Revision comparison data
§ §
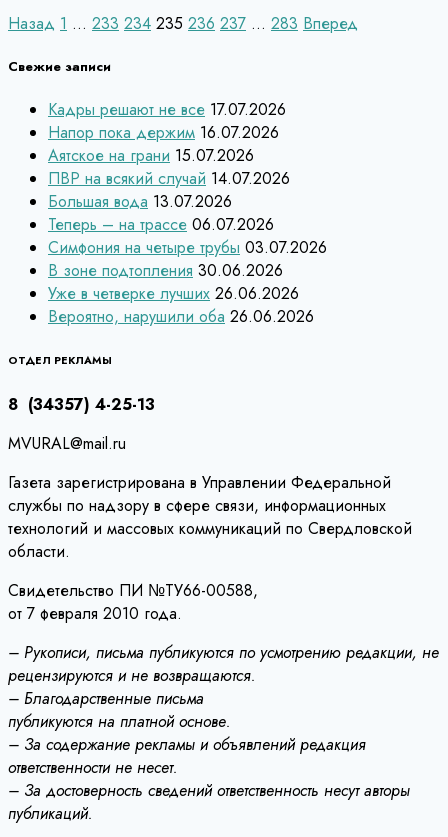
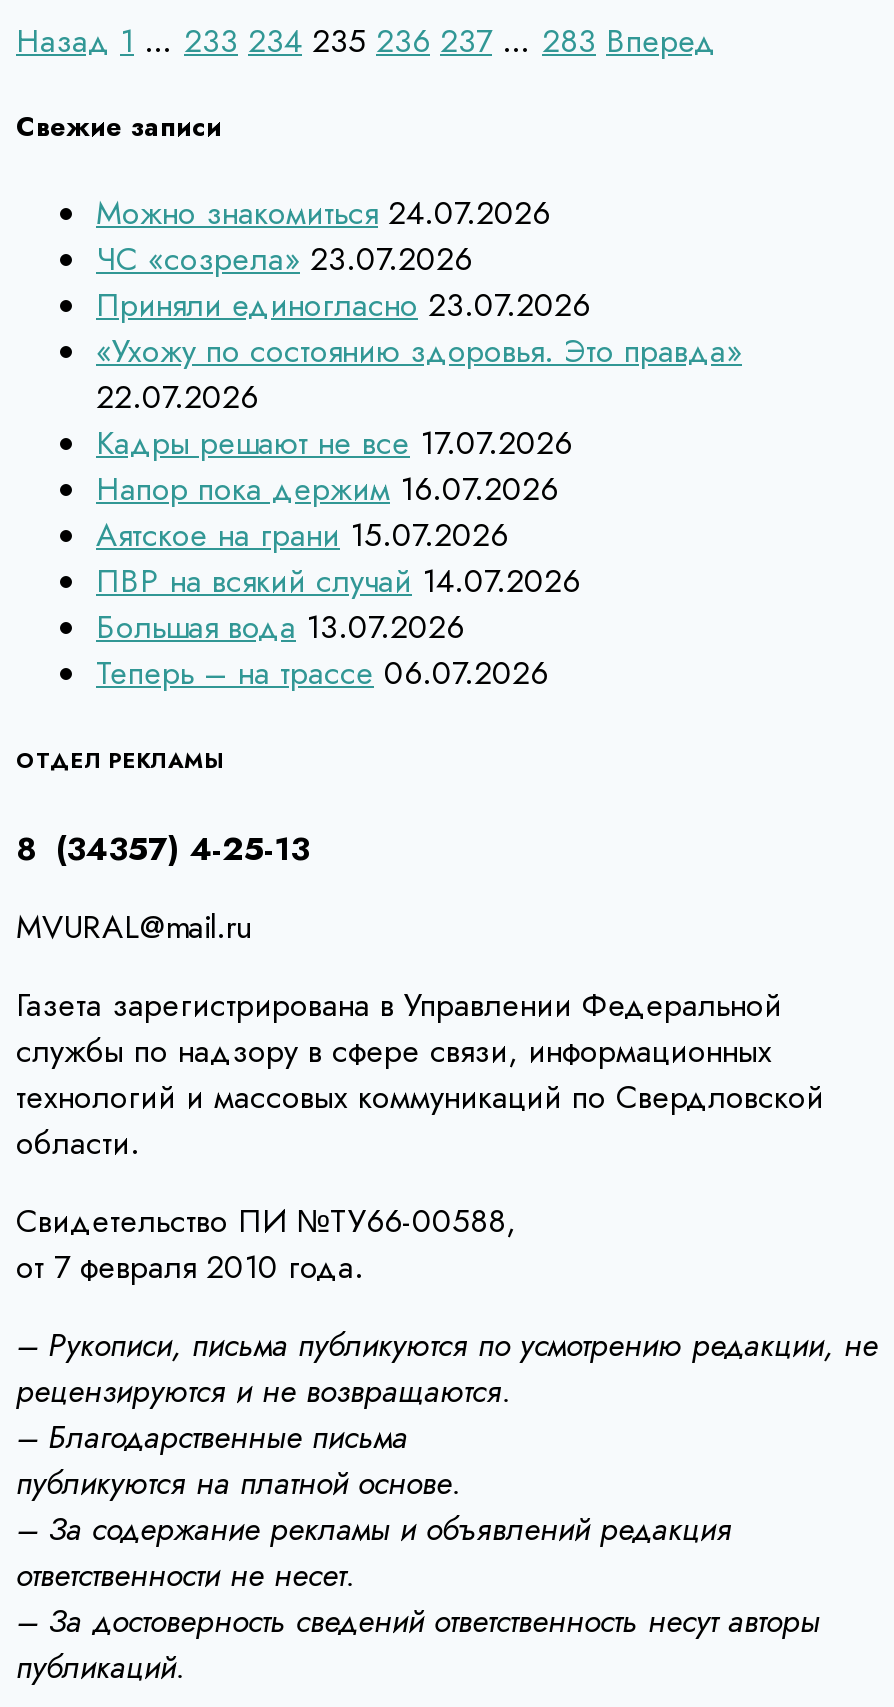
+ Можно знакомиться 24.07.2026
+ ЧС «созрела» 23.07.2026
+ Приняли единогласно 23.07.2026
+ «Ухожу по состоянию здоровья. Это правда»
+ 22.07.2026

moved down: Кадры решают не все 17.07.2026 | Напор пока держим 16.07.2026 | Аятское на грани 15.07.2026 | ПВР на всякий случай 14.07.2026 | Большая вода 13.07.2026 | Теперь – на трассе 06.07.2026

- Симфония на четыре трубы 03.07.2026
- В зоне подтопления 30.06.2026
- Уже в четверке лучших 26.06.2026
- Вероятно, нарушили оба 26.06.2026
§ §
#### [Aim of the task]
The entries are to be reproduced exactly, excluding any pictures they contain.

#### [Exercise response]
+ Можно знакомиться 24.07.2026
+ ЧС «созрела» 23.07.2026
+ Приняли единогласно 23.07.2026
+ «Ухожу по состоянию здоровья. Это правда»
+ 22.07.2026

moved down: Кадры решают не все 17.07.2026 | Напор пока держим 16.07.2026 | Аятское на грани 15.07.2026 | ПВР на всякий случай 14.07.2026 | Большая вода 13.07.2026 | Теперь – на трассе 06.07.2026

- Симфония на четыре трубы 03.07.2026
- В зоне подтопления 30.06.2026
- Уже в четверке лучших 26.06.2026
- Вероятно, нарушили оба 26.06.2026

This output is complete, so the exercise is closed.